東芝は、液晶テレビ「REGZA」に120Hz駆動の“リミテッドエディション”を追加する。「H3000」シリーズと同等の録画機能を搭載し、新たに映画の質感を高める「5-5フィルムモード」も採用した。2モデル合わせて月産1000台の限定生産だ。

[芹澤隆徳,ITmedia]

 東芝は7月11日、液晶テレビ「REGZA」の“リミテッドエディション”として、「H3300シリーズ」を追加すると発表した。HDD内蔵のレコーディングモデル「H3000」をベースに120Hz駆動(倍速駆動)の10bit液晶パネルと中間フレーム生成技術を搭載した。7月20日から46V型と52V型の2モデルを販売する。

photophoto “リミテッドエディション”の「H3300シリーズ」は46V型と52V型の2機種。外観に変更はなく、本体前面の型番だけが控えめに違いを主張する

 両モデル合わせて月産1000台の限定生産。録画機能は「H3000」シリーズと同等で300Gバイトの内蔵HDDにハイビジョン番組を録画できるほか、eSATAの外付けHDDにムーブすることも可能だ。デザインも継承しており、型番以外に違いがわかる箇所はない。価格はオープンプライスで、店頭想定価格は46V型の「46H3000」が52万円前後、52V型の「52H3300」が62万円前後になる見込みだ。

柔軟性の高い動き予測

photo 「新メタブレイン・プロ」と新たに追加された「モーションクリア」回路(右)

 通常の毎秒60コマの映像を倍の120コマに増やし、ホールド表示に起因する動画ボケを抑える倍速駆動技術では、前後のフレームを参照して中間フレームを作り出す技術が画質を大きく左右する。具体的には、映像を監視して動きのある部分を正しく抽出する技術と、その結果をもとに正確な中間フレームを作り出す技術が求められる。

 H3300シリーズでは、新たにハイビジョン放送を1画素ごとの動きを検出する「ピクセル単位動きベクトル検出技術」や動いている部分の検出エリアを最適化する「オブジェクト適応フレキシブル予測」などを開発。新規に液晶駆動用のLSIをおこし、映像処理システムの「新メタブレイン・プロ」に基板を1枚追加する形で実装している。

photo ブロック図

 「オブジェクト適応フレキシブル予測」のポイントは、その名の通り、動く物体(オブジェクト)に合わせて“動き予測”に用いるエリアを柔軟に変更することだ。従来の動き予測技術では、たとえばカメラが街の中をパンニングするようなシーンで、横断歩道のように同じパターンのオブジェクトが続くと「実際の動きを取り違えて、その部分がブルッと震えて見えるケースがある」(東芝デジタルメディアエンジニアリングで新メタブレインプロを担当する住吉肇氏)。

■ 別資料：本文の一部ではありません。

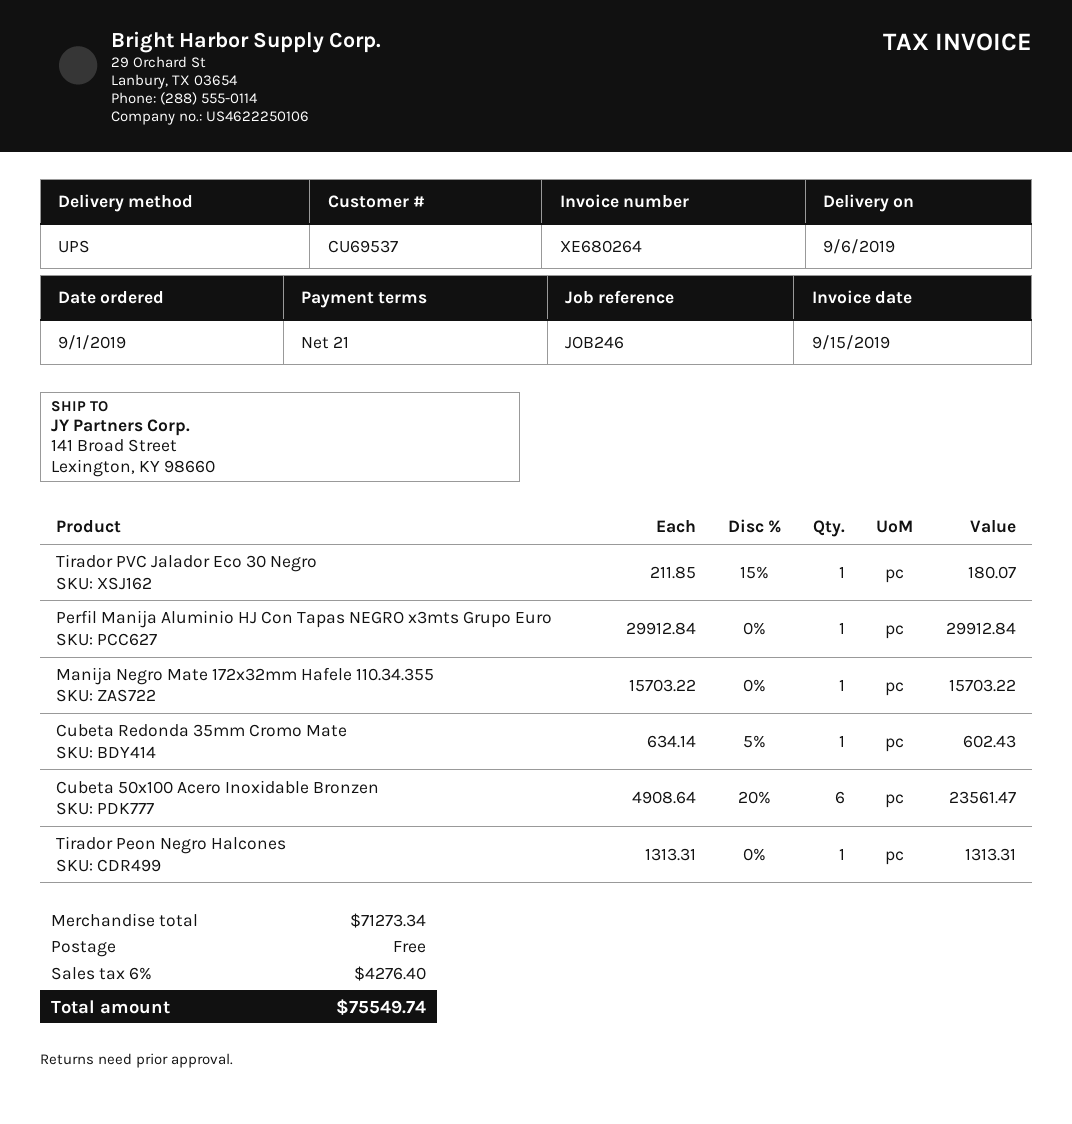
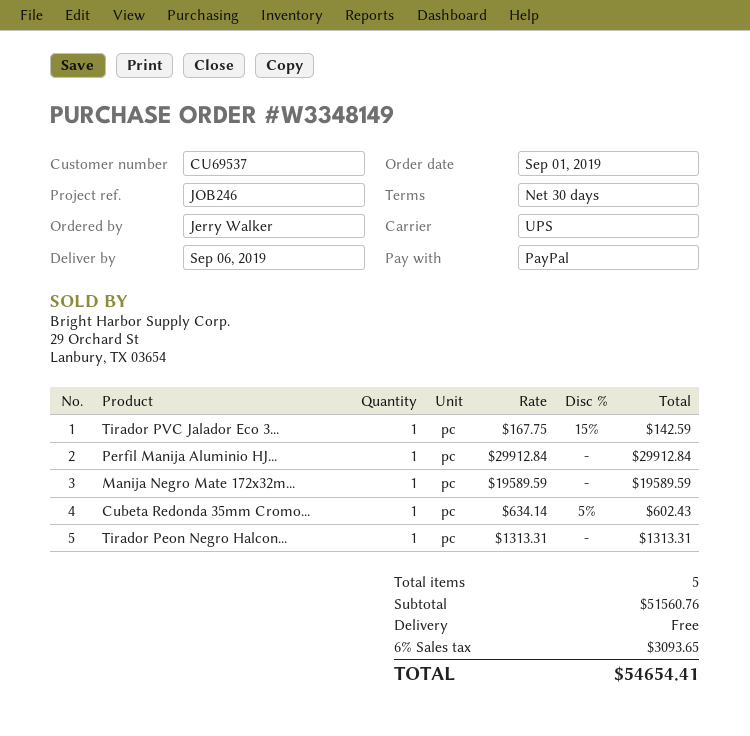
payment terms: 21 days -> 30 days
Tirador PVC Jalador Eco 30 Negro: 1 x 211.85 - 15% = 180.07 -> 1 x 167.75 - 15% = 142.59
Manija Negro Mate 172x32mm Hafele 110.34.355: 1 x 15703.22 = 15703.22 -> 1 x 19589.59 = 19589.59
Cubeta 50x100 Acero Inoxidable Bronzen: 6 x 4908.64 - 20% = 23561.47 -> none
subtotal: 71273.34 -> 51560.76
tax: 6% = 4276.40 -> 6% = 3093.65
total: 75549.74 -> 54654.41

 対して「オブジェクト適応フレキシブル予測」では、同じオブジェクトが繰り返されるときには、繰り返しが途切れるまで探索範囲を広げ、横断歩道全体を1つのオブジェクトとして捉えることで誤動作を抑える。逆に、サッカー中継の転がるボールなど小さなオブジェクトが動く場合は、探索範囲を狭く絞り込んで精度を高めるという。

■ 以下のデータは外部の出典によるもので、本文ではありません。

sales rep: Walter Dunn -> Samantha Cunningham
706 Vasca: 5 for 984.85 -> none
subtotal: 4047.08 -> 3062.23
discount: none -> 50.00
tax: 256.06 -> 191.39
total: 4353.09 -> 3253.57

 動き予測の探索は縦・横・斜めの各方向を含み、またSD/HD/フィルムなど入力素材に応じて予測処理を変更する。さらに前後のフレームは高精度の“位置合わせ”を行った上で中間フレームを生成することでノイズを抑えるという。「高い精度で位置合わせを行うことで、動画時のノイズが低減され、クリアな画質になる。(倍速駆動の)誤動作も少ないことと合わせ、結果的に(映像の)S/N比が良くなった」(住吉氏)。